Death of a salesman was published in 1949, and in the beginning of the 1950s, a decade of consumerism and new technological advances in America. Many inventions were specifically to the home, for example the TV and the washing machine became common household objects. The main character in the play is William Loman, an American salesman that is a deeply useless character, modernity accounts for the obsolescence of Willy Loman’s career; traveling salesmen are rapidly becoming out-of-date, since in modern America new kinds of jobs and new technologies sell objects without using any salesmen. Significantly, Willy reaches for modern objects, the car and the gas heater, to assist him in his suicide attempts. Modernity plays a major role in the play “Death of a Salesman” written by Arthur Miller.

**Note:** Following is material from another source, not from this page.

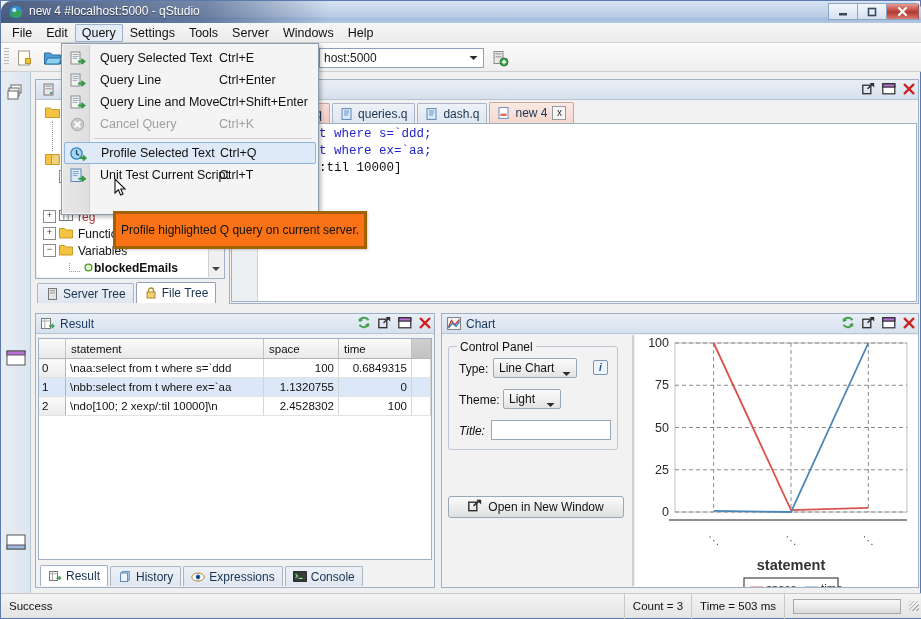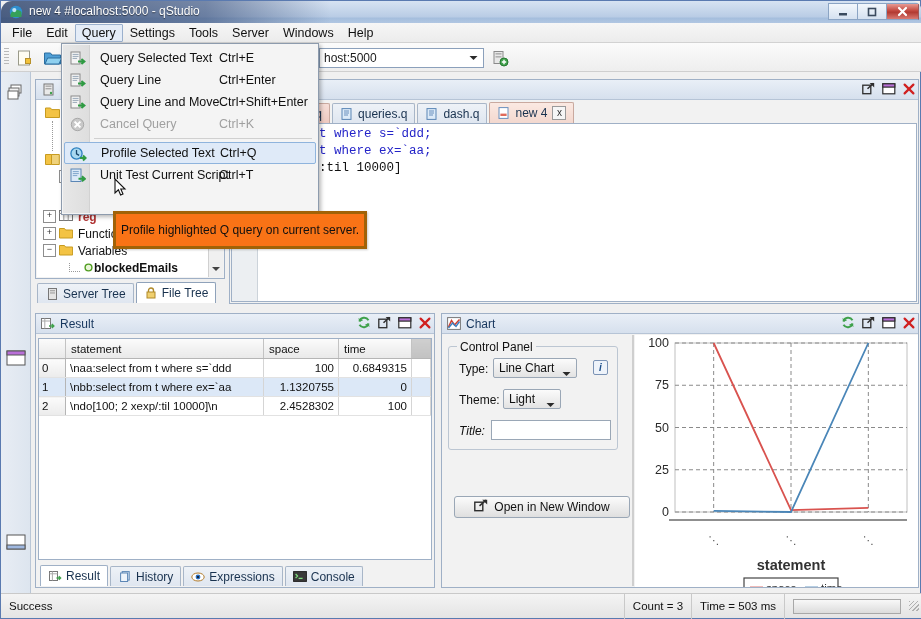"reg" span { font-weight: bold -> none }
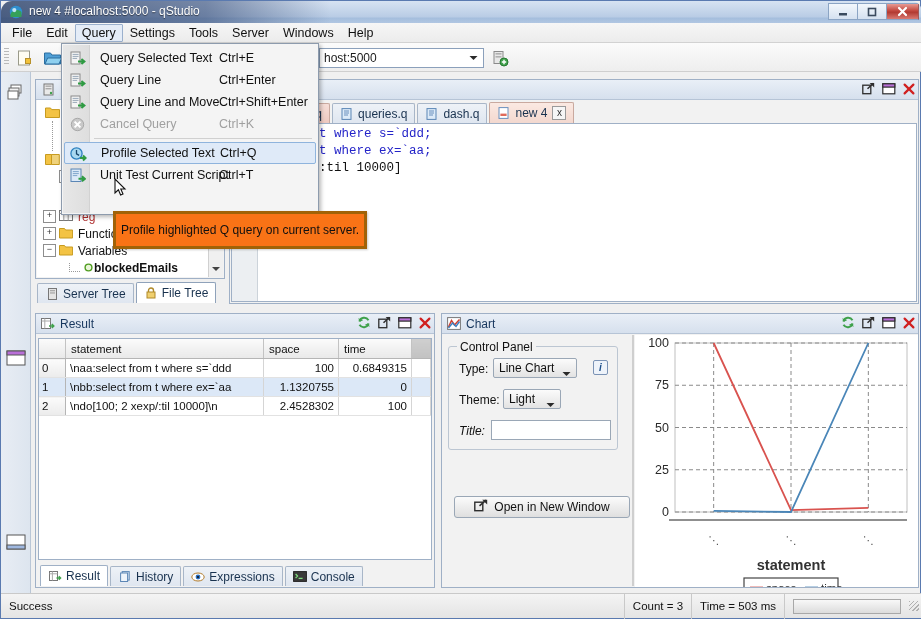"Open in New Window" div.pushbtn { left: 12px -> 6px }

William Loman the father of biff and happy Loman and the husband of Linda, is a man living on the edge of modern America, in the late 1940s. Willy is constantly trying to obtain the best things for his family, as technology and science are advancing, the business world advanced too. And it reached to a point were salesmen are no longer subjected to travel around and sell stuff, it is that from their offices using telephones and other means they are able to perform the same job of the former salesman job, that willy had. As more and more new appliances and cars are being manufactured. Willy starts to lose his mind in this materialistic world, since he is not able to perform his prior job and earn money to cover the needs of his family, so it becomes clear that the only thing he is really concerned about is keeping up with the people around him in terms of success and possessions.
Throughout the play, Willy constantly mentions the fact that he is running out of money and can no longer pay for new appliances, and he mournfully regrets not going to Africa with Ben, who is rich. This notion presents the role of modernity on the American dream, willy is always in search for a way to get money, but he wasn’t able to, because the old ways are not valuable among people and no longer supply money, Ben Willy’s brother went to Africa several decades before the modernity came to being, he was always in search for diamonds and gold and was able to achieve his goal. But in the present America, the 1950s America that is not a way to become rich. Biff Willy’s son went from a Job to a Job, from working in farms in the west to many other jobs but he wasn’t able to earn money, and that is because of modernity and what modernity implies on people.
In many cases then, modernity sets the stage for the tragic events to follow in Loman’s life. So the race for material goods and the cost has a harsh negative effect on our mental health. And modernity itself played the main role in increasing the pressure on Willy Loman and makes him lose his mind and commit suicide in the end of the play.